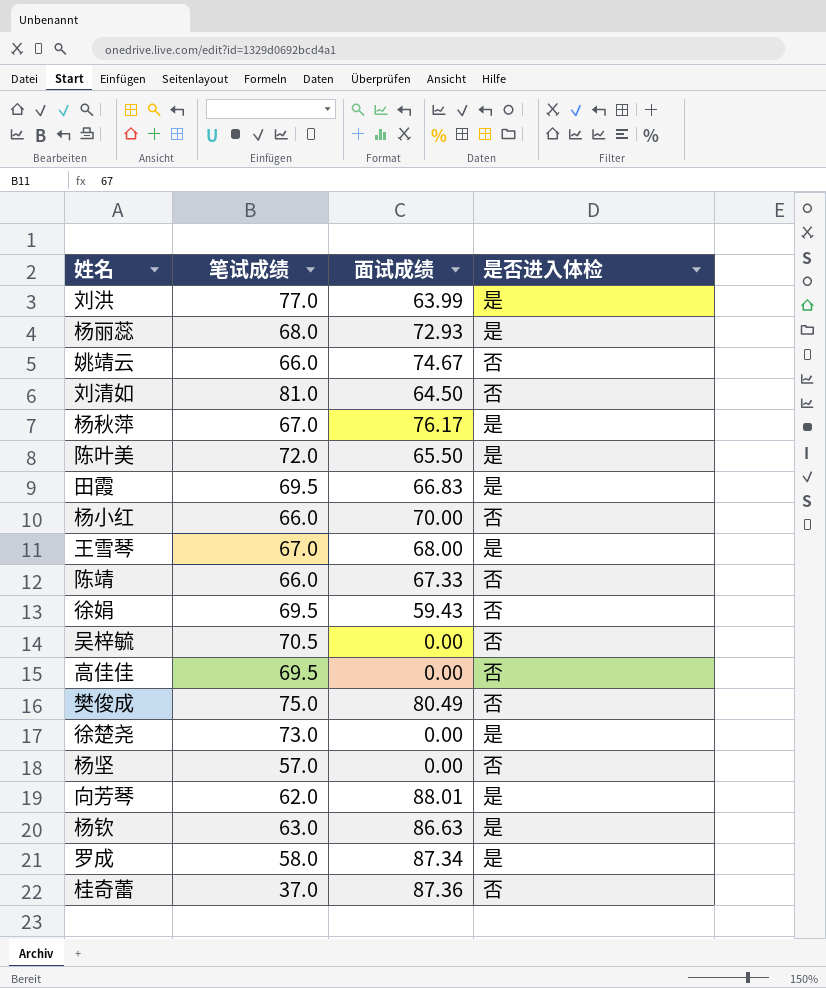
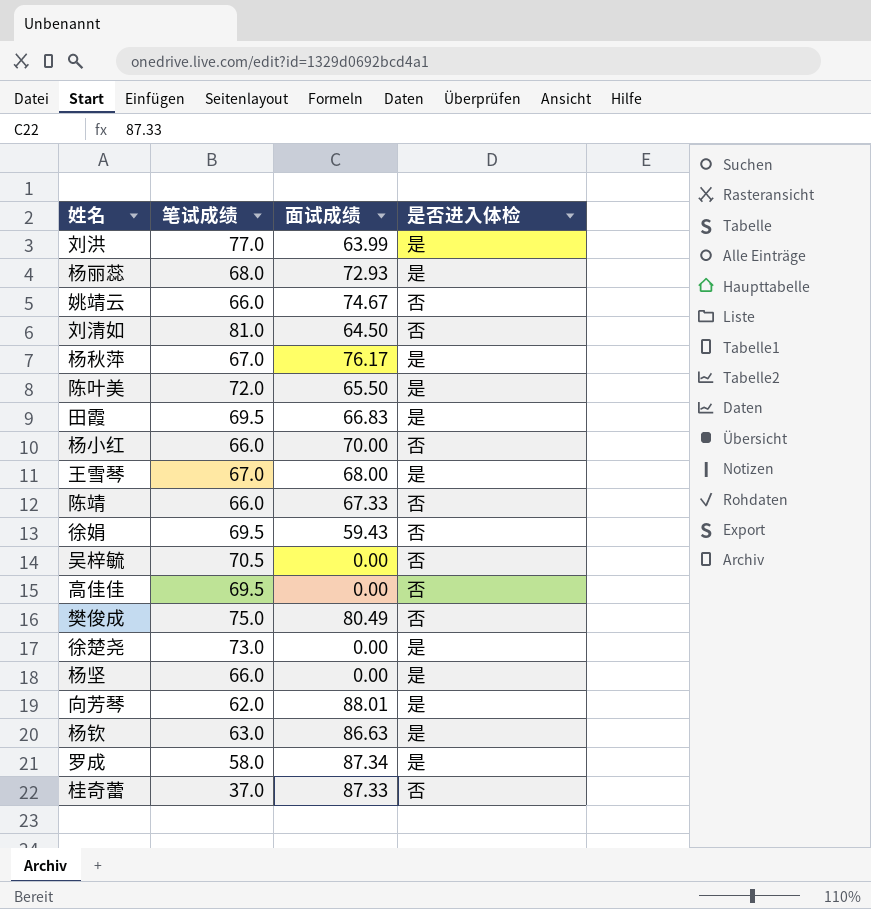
杨坚 | 笔试成绩: 57.0 -> 66.0
杨坚 | 是否进入体检: 否 -> 是
桂奇蕾 | 面试成绩: 87.36 -> 87.33

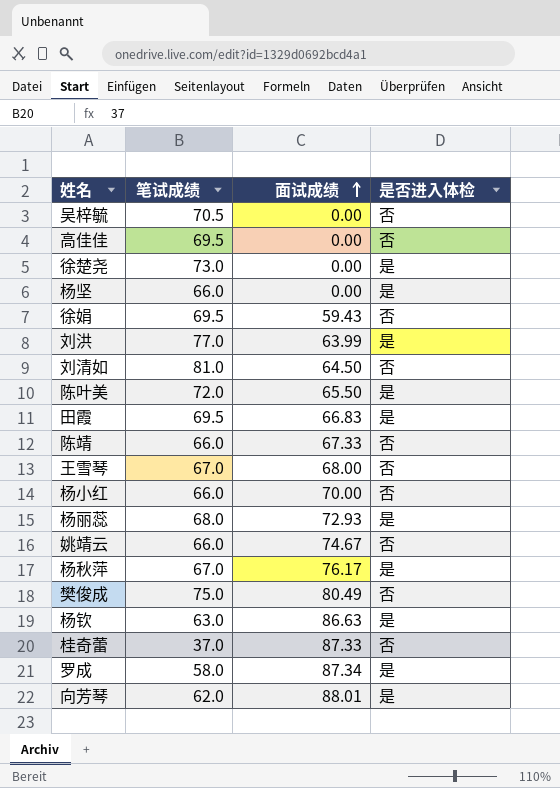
row order: none -> 面试成绩 ascending
王雪琴 | 是否进入体检: 是 -> 否

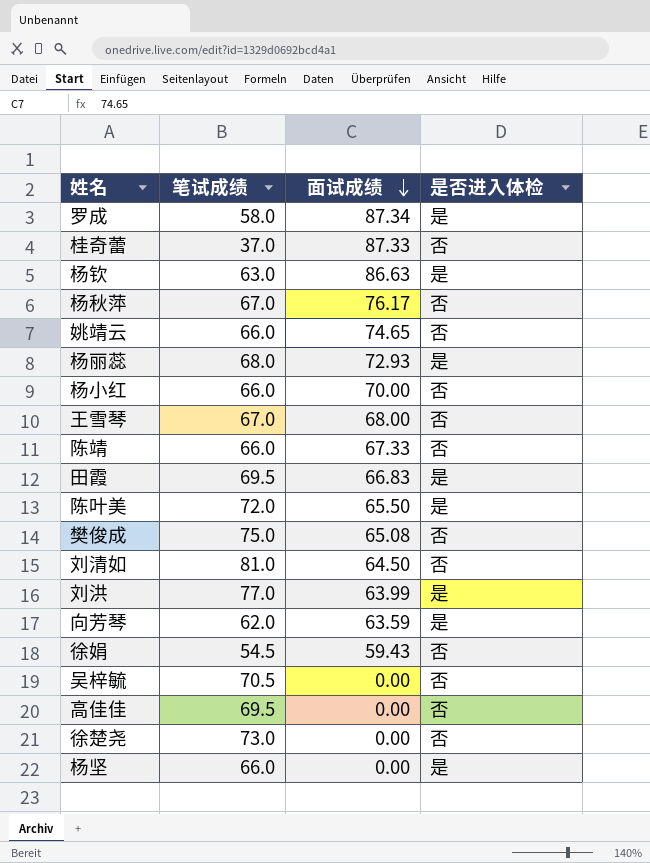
row order: 面试成绩 ascending -> 面试成绩 descending
杨秋萍 | 是否进入体检: 是 -> 否
姚靖云 | 面试成绩: 74.67 -> 74.65
樊俊成 | 面试成绩: 80.49 -> 65.08
向芳琴 | 面试成绩: 88.01 -> 63.59
徐娟 | 笔试成绩: 69.5 -> 54.5
徐楚尧 | 是否进入体检: 是 -> 否

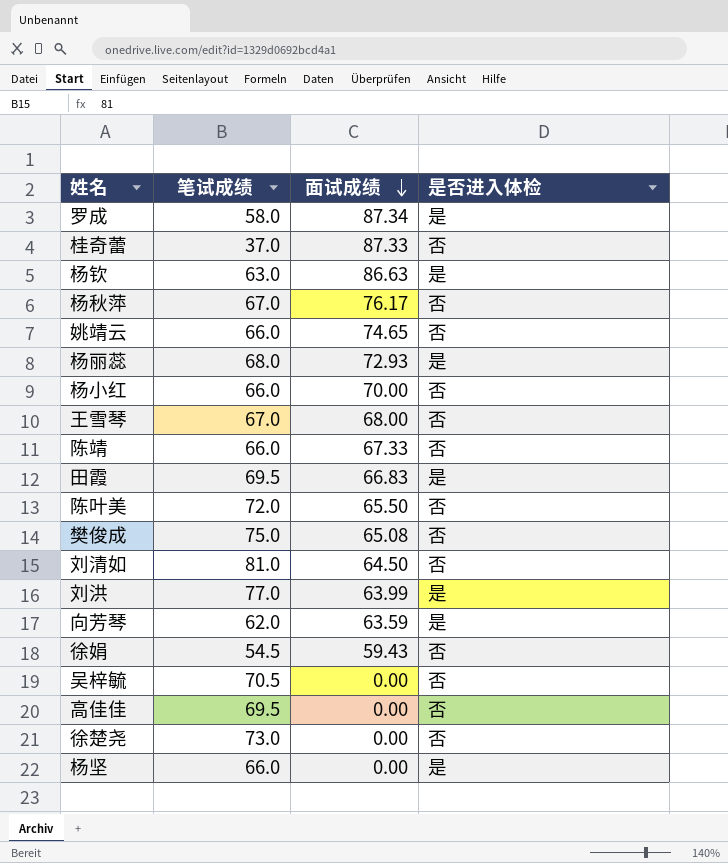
陈叶美 | 是否进入体检: 是 -> 否

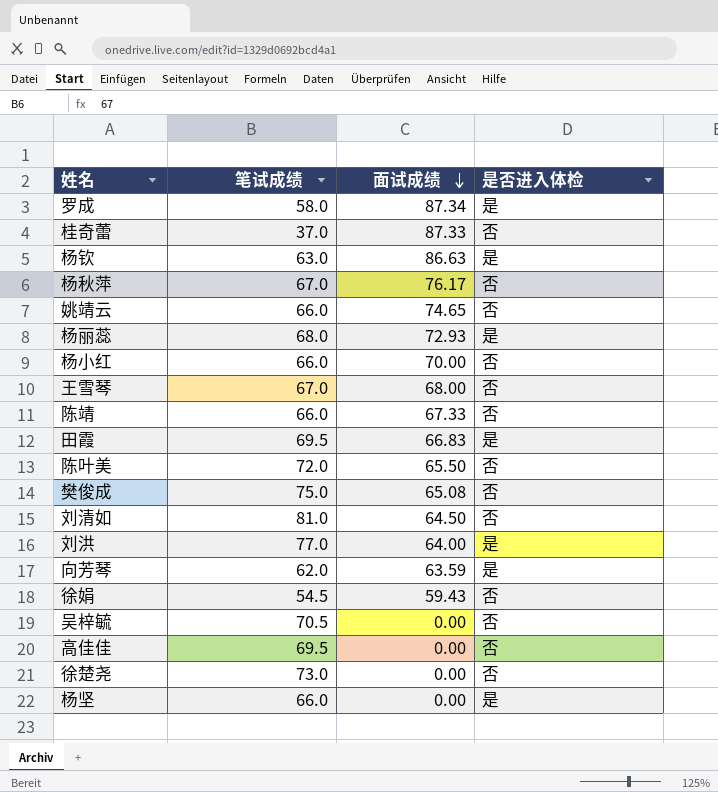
刘洪 | 面试成绩: 63.99 -> 64.00

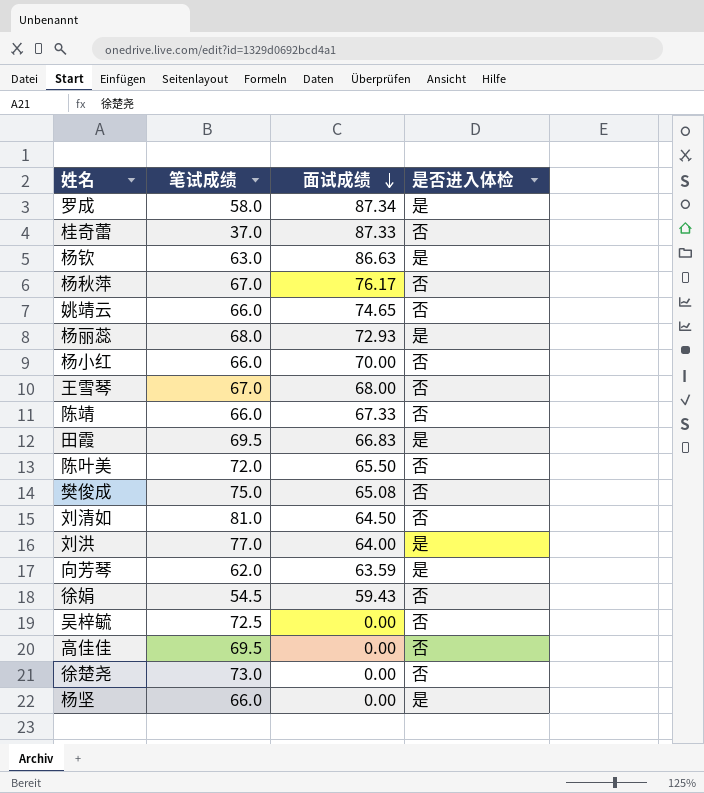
吴梓毓 | 笔试成绩: 70.5 -> 72.5

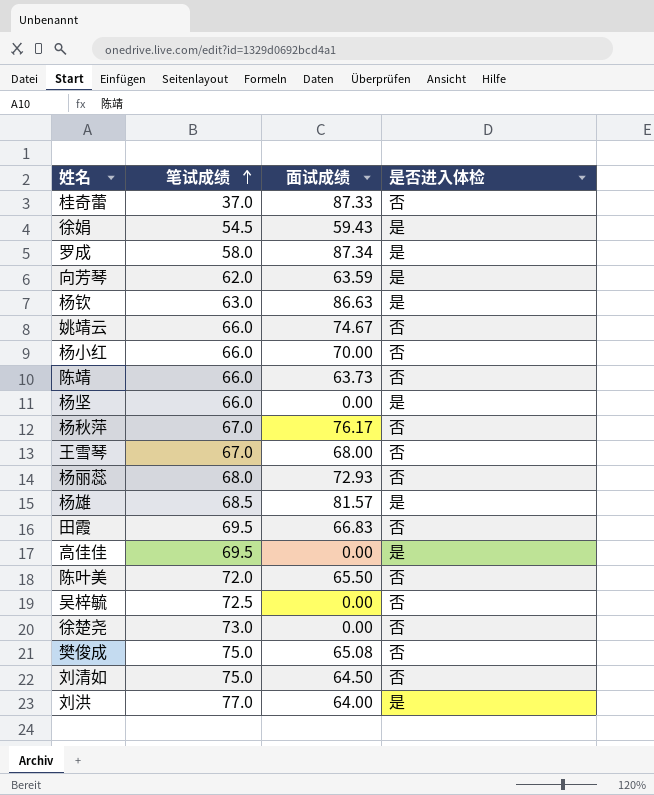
row order: 面试成绩 descending -> 笔试成绩 ascending
徐娟 | 是否进入体检: 否 -> 是
姚靖云 | 面试成绩: 74.65 -> 74.67
陈靖 | 面试成绩: 67.33 -> 63.73
杨丽蕊 | 是否进入体检: 是 -> 否
row 杨雄: none -> 68.5 | 81.57 | 是
田霞 | 是否进入体检: 是 -> 否
高佳佳 | 是否进入体检: 否 -> 是
刘清如 | 笔试成绩: 81.0 -> 75.0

> _WHAT TO WORK ON_
From the line that contains "王雪琴 | 是否进入体检: 是 -> 否" through the last line of the listing, copy each line exactly; both end lines stay in, and pictures stay out.

> _SOLUTION TO THIS EXERCISE_
王雪琴 | 是否进入体检: 是 -> 否

row order: 面试成绩 ascending -> 面试成绩 descending
杨秋萍 | 是否进入体检: 是 -> 否
姚靖云 | 面试成绩: 74.67 -> 74.65
樊俊成 | 面试成绩: 80.49 -> 65.08
向芳琴 | 面试成绩: 88.01 -> 63.59
徐娟 | 笔试成绩: 69.5 -> 54.5
徐楚尧 | 是否进入体检: 是 -> 否

陈叶美 | 是否进入体检: 是 -> 否

刘洪 | 面试成绩: 63.99 -> 64.00

吴梓毓 | 笔试成绩: 70.5 -> 72.5

row order: 面试成绩 descending -> 笔试成绩 ascending
徐娟 | 是否进入体检: 否 -> 是
姚靖云 | 面试成绩: 74.65 -> 74.67
陈靖 | 面试成绩: 67.33 -> 63.73
杨丽蕊 | 是否进入体检: 是 -> 否
row 杨雄: none -> 68.5 | 81.57 | 是
田霞 | 是否进入体检: 是 -> 否
高佳佳 | 是否进入体检: 否 -> 是
刘清如 | 笔试成绩: 81.0 -> 75.0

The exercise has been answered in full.